1. The Evolution of Agentic Workflows

Mark argues that the industry has moved past the "workflow vs. autonomous agent" debate. Instead, the focus is on using Skills as a bridge. Historically, developers built rigid, reliable workflows for specific tasks (e.g., password resets). However, these struggle with multi-domain requests. Modern agents can progressively gather context to solve complex, multi-domain problems that would have previously required multiple, disconnected workflows.

2. The "Skill" Framework for Langfuse

Langfuse developed a "Skill" to help users integrate their infrastructure into projects. The goal is to provide every user with an "expert" that understands best practices for observability and evaluation.
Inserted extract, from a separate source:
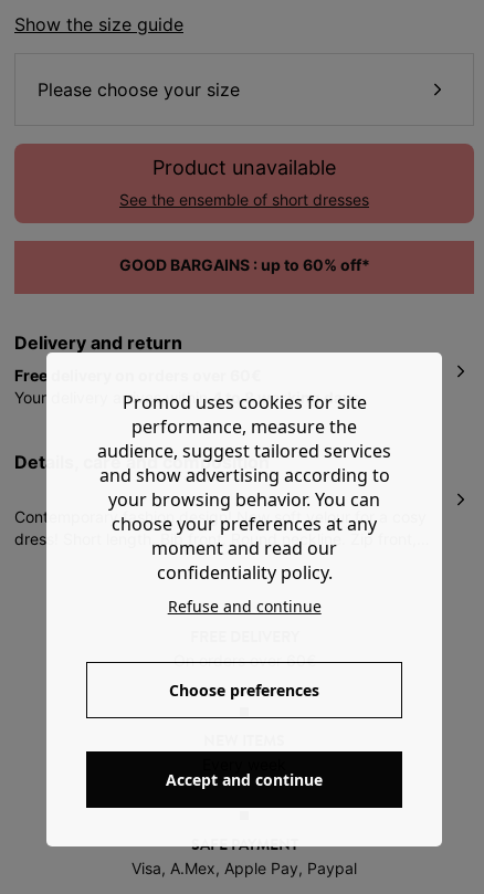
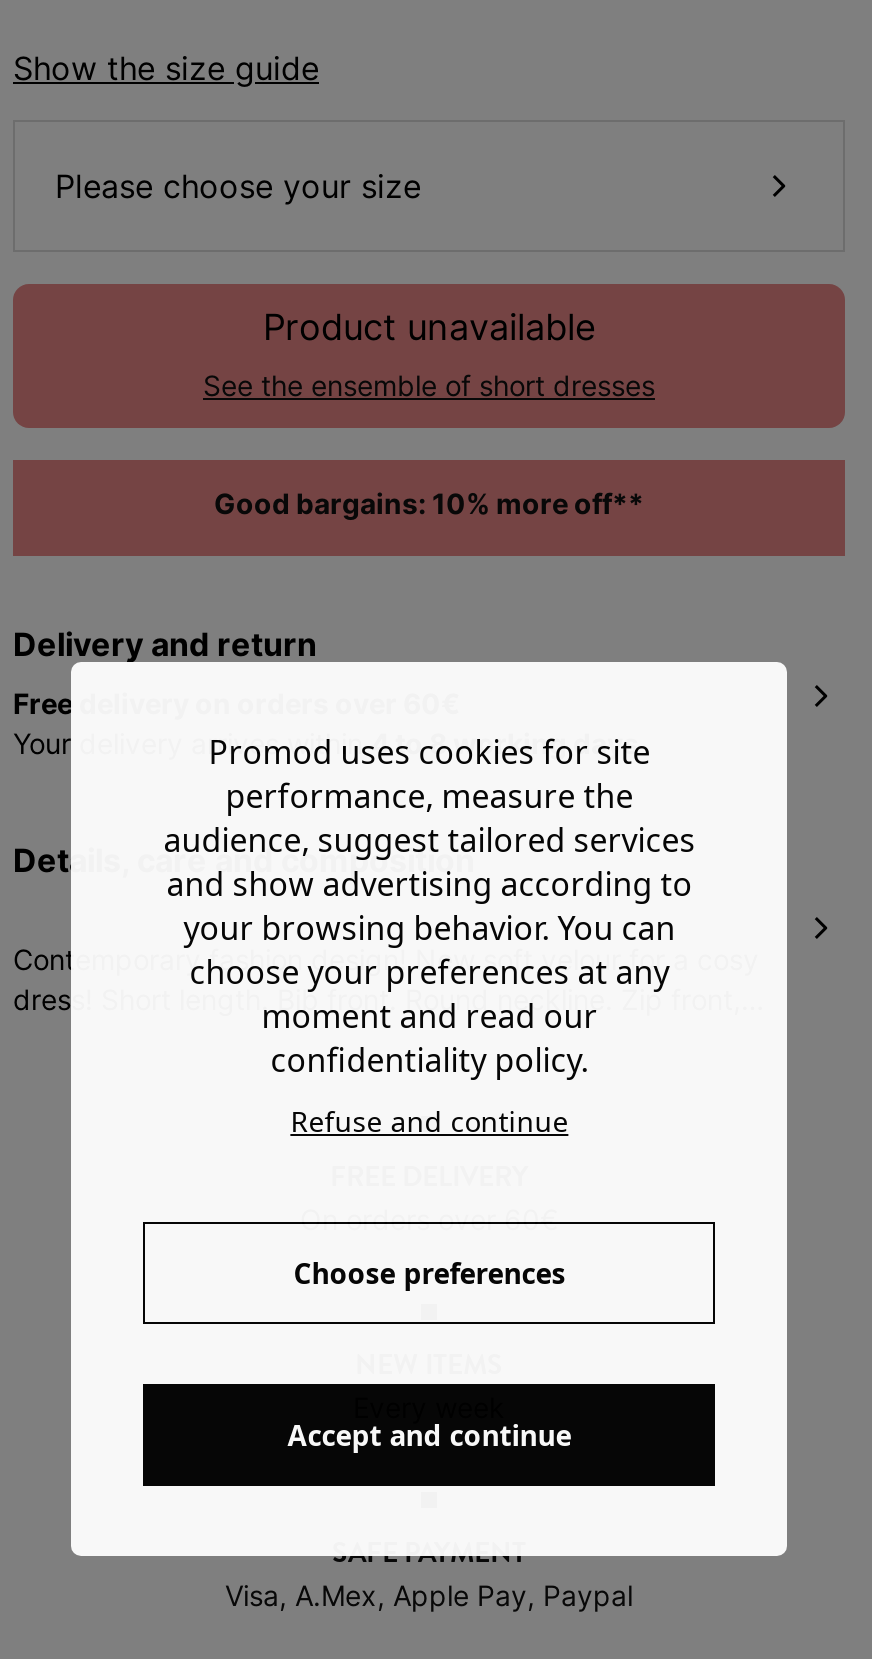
[131,255,370,274] GOOD BARGAINS : up to 60% off* -> [236,486,644,520] Good bargains: 10% more off**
  • Methodology: The skill uses a skill.md file to define style and behavior (e.g., "ask follow-up questions before acting").
  • Tooling: It leverages the Langfuse CLI, allowing agents to perform actions that previously required human interaction with the UI.
  • Documentation Access: Instead of relying on outdated pre-training data, the skill uses a search endpoint that queries live documentation, ensuring the agent uses the most current API methods.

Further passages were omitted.